Explanation: **Explanation:** Meniere’s disease (Endolymphatic Hydrops) is a disorder of the inner ear characterized by an increase in the volume of endolymph. The classic presentation involves a specific **diagnostic triad** of symptoms. **Why "Loss of Consciousness" is the correct answer:** Meniere’s disease affects the peripheral vestibular system and the cochlea. While the vertigo can be severe enough to cause a "drop attack" (Tumarkin’s otolithic crisis) where the patient falls suddenly without warning, **consciousness is always preserved.** Loss of consciousness (syncope) suggests a central nervous system pathology or a cardiovascular issue, rather than a peripheral inner ear disorder. **Analysis of other options:** * **Vertigo (Option B):** Episodic, true objective vertigo is a hallmark.

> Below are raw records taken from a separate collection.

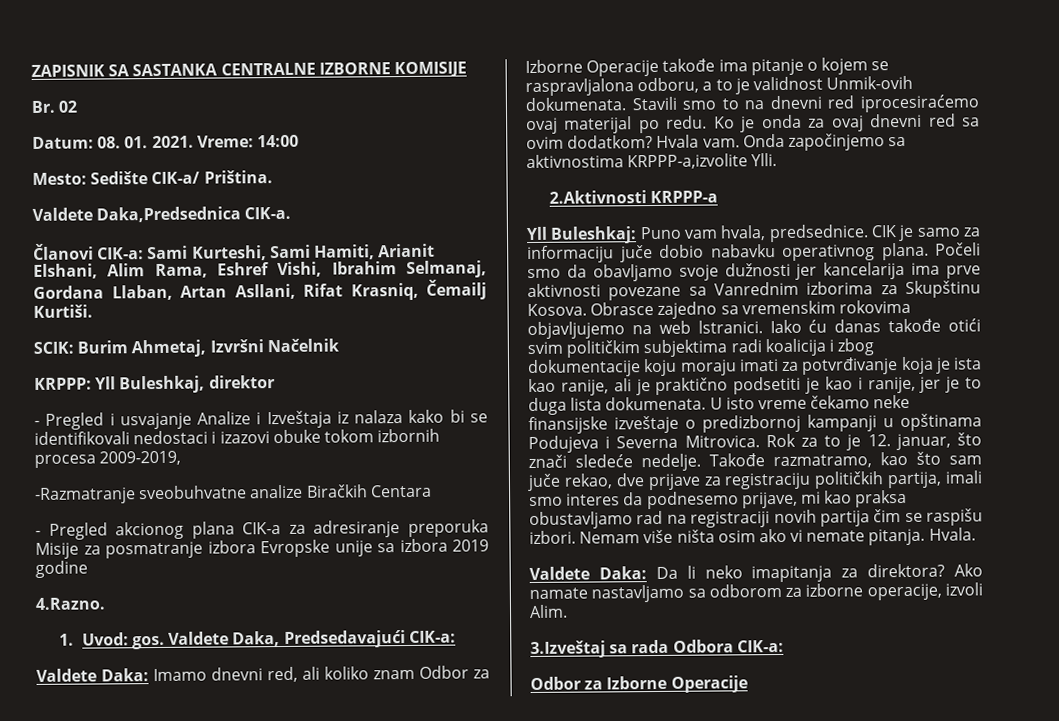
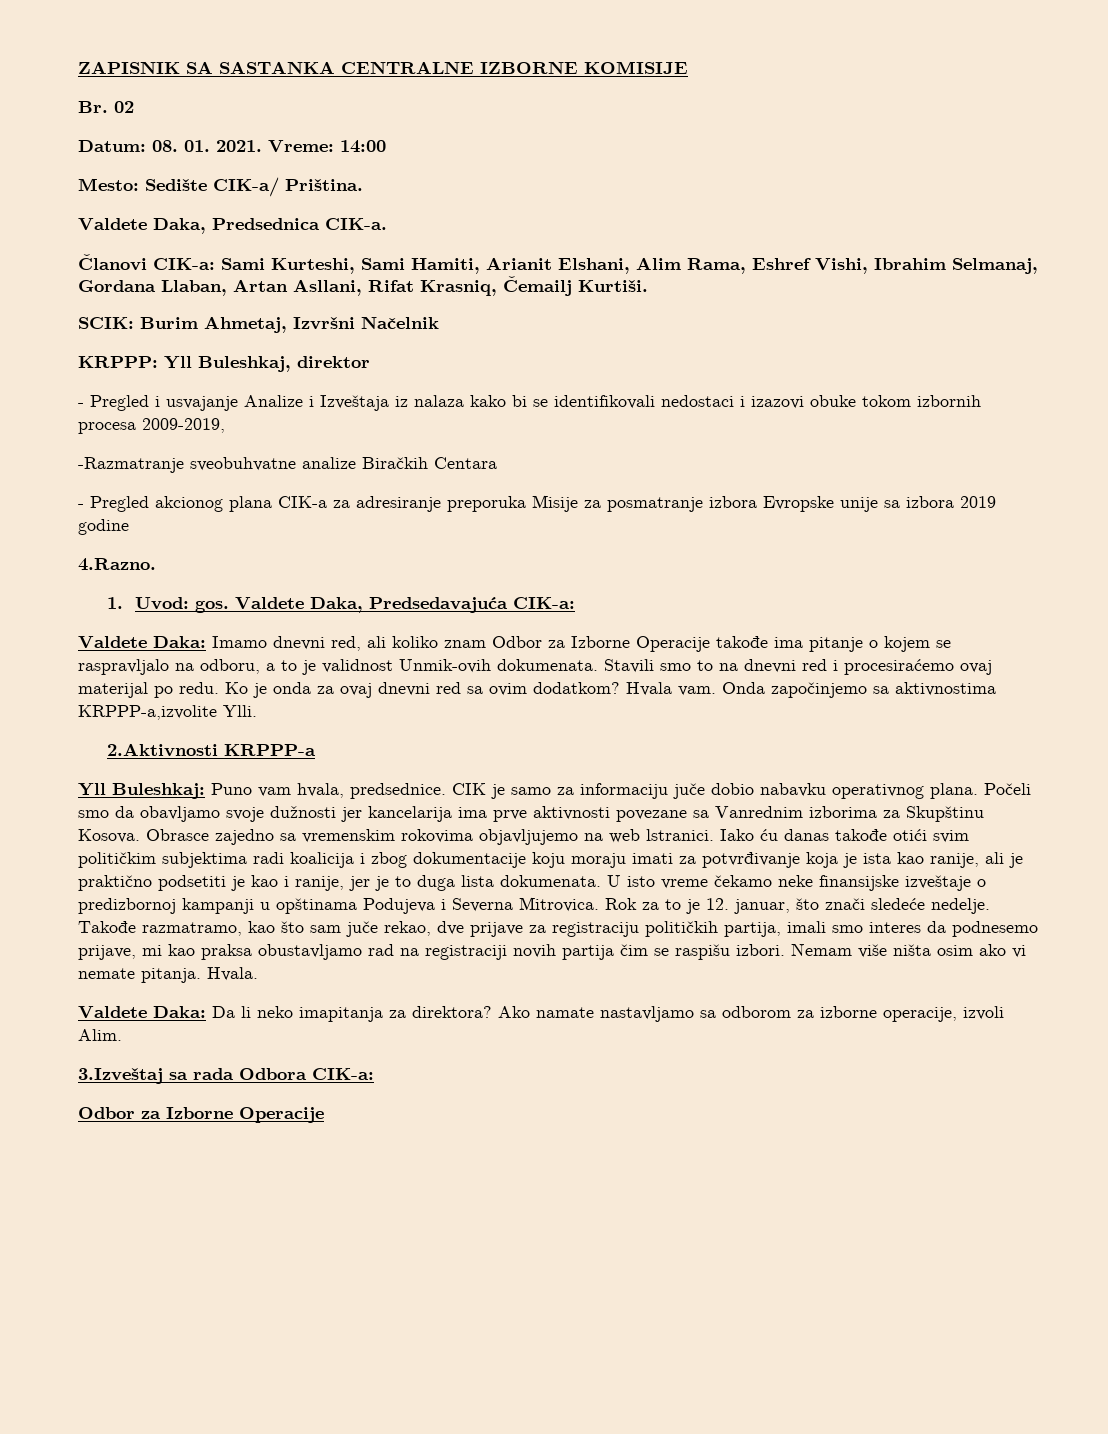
- Valdete Daka,Predsednica CIK-a.
+ Valdete Daka, Predsednica CIK-a.
- Valdete Daka, Predsedavajući CIK-a:
+ Valdete Daka, Predsedavajuća CIK-a:
- Valdete Daka: Imamo dnevni red, ali koliko znam Odbor za Izborne Operacije takođe ima pitanje o kojem se raspravljalona odboru, a to je validnost Unmik-ovih dokumenata.
+ Valdete Daka: Imamo dnevni red, ali koliko znam Odbor za Izborne Operacije takođe ima pitanje o kojem se raspravljalo na odboru, a to je validnost Unmik-ovih dokumenata.
- Stavili smo to na dnevni red iprocesiraćemo ovaj materijal po redu.
+ Stavili smo to na dnevni red i procesiraćemo ovaj materijal po redu.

Attacks typically last 20 minutes to several hours and are often accompanied by nausea and vomiting. * **Sensorineural Deafness (Option C):** Characteristically **fluctuating** and **low-frequency** SNHL. In early stages, hearing returns to normal between attacks, but eventually becomes permanent. * **Tinnitus (Option A):** Usually low-pitched and described as "roaring" or "seashell" sound. It often worsens during acute attacks. **High-Yield Clinical Pearls for NEET-PG:** * **Pathology:** Distension of the endolymphatic system (Endolymphatic Hydrops), most commonly affecting the **scala media** and saccule. * **Audiometry:** Shows low-frequency SNHL; **Recruitment phenomenon** is positive (indicates cochlear pathology). * **Glycerol Test:** Used for diagnosis; oral glycerol (osmotic diuretic) temporarily improves hearing by reducing endolymphatic pressure. * **Management:** Low salt diet, diuretics (Acetazolamide), and Betahistine for maintenance; Intratympanic Gentamicin or Labyrinthectomy for refractory cases.